§ **Exercise requirements**:
Search the material below for the string "none" and list each line that holds it.
** The data follows **
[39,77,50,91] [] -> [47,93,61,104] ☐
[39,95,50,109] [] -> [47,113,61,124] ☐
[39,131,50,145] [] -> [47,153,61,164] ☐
** End of The data **
** The data follows **
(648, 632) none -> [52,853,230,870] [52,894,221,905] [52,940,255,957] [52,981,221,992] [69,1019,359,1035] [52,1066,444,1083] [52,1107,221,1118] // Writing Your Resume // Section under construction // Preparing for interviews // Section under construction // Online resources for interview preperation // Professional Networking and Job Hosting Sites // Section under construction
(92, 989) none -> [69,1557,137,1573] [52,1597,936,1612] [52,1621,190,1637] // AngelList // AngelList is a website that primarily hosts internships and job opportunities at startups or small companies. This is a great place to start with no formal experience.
** End of The data **
§ **Response**:
(648, 632) none -> [52,853,230,870] [52,894,221,905] [52,940,255,957] [52,981,221,992] [69,1019,359,1035] [52,1066,444,1083] [52,1107,221,1118] // Writing Your Resume // Section under construction // Preparing for interviews // Section under construction // Online resources for interview preperation // Professional Networking and Job Hosting Sites // Section under construction
(92, 989) none -> [69,1557,137,1573] [52,1597,936,1612] [52,1621,190,1637] // AngelList // AngelList is a website that primarily hosts internships and job opportunities at startups or small companies. This is a great place to start with no formal experience.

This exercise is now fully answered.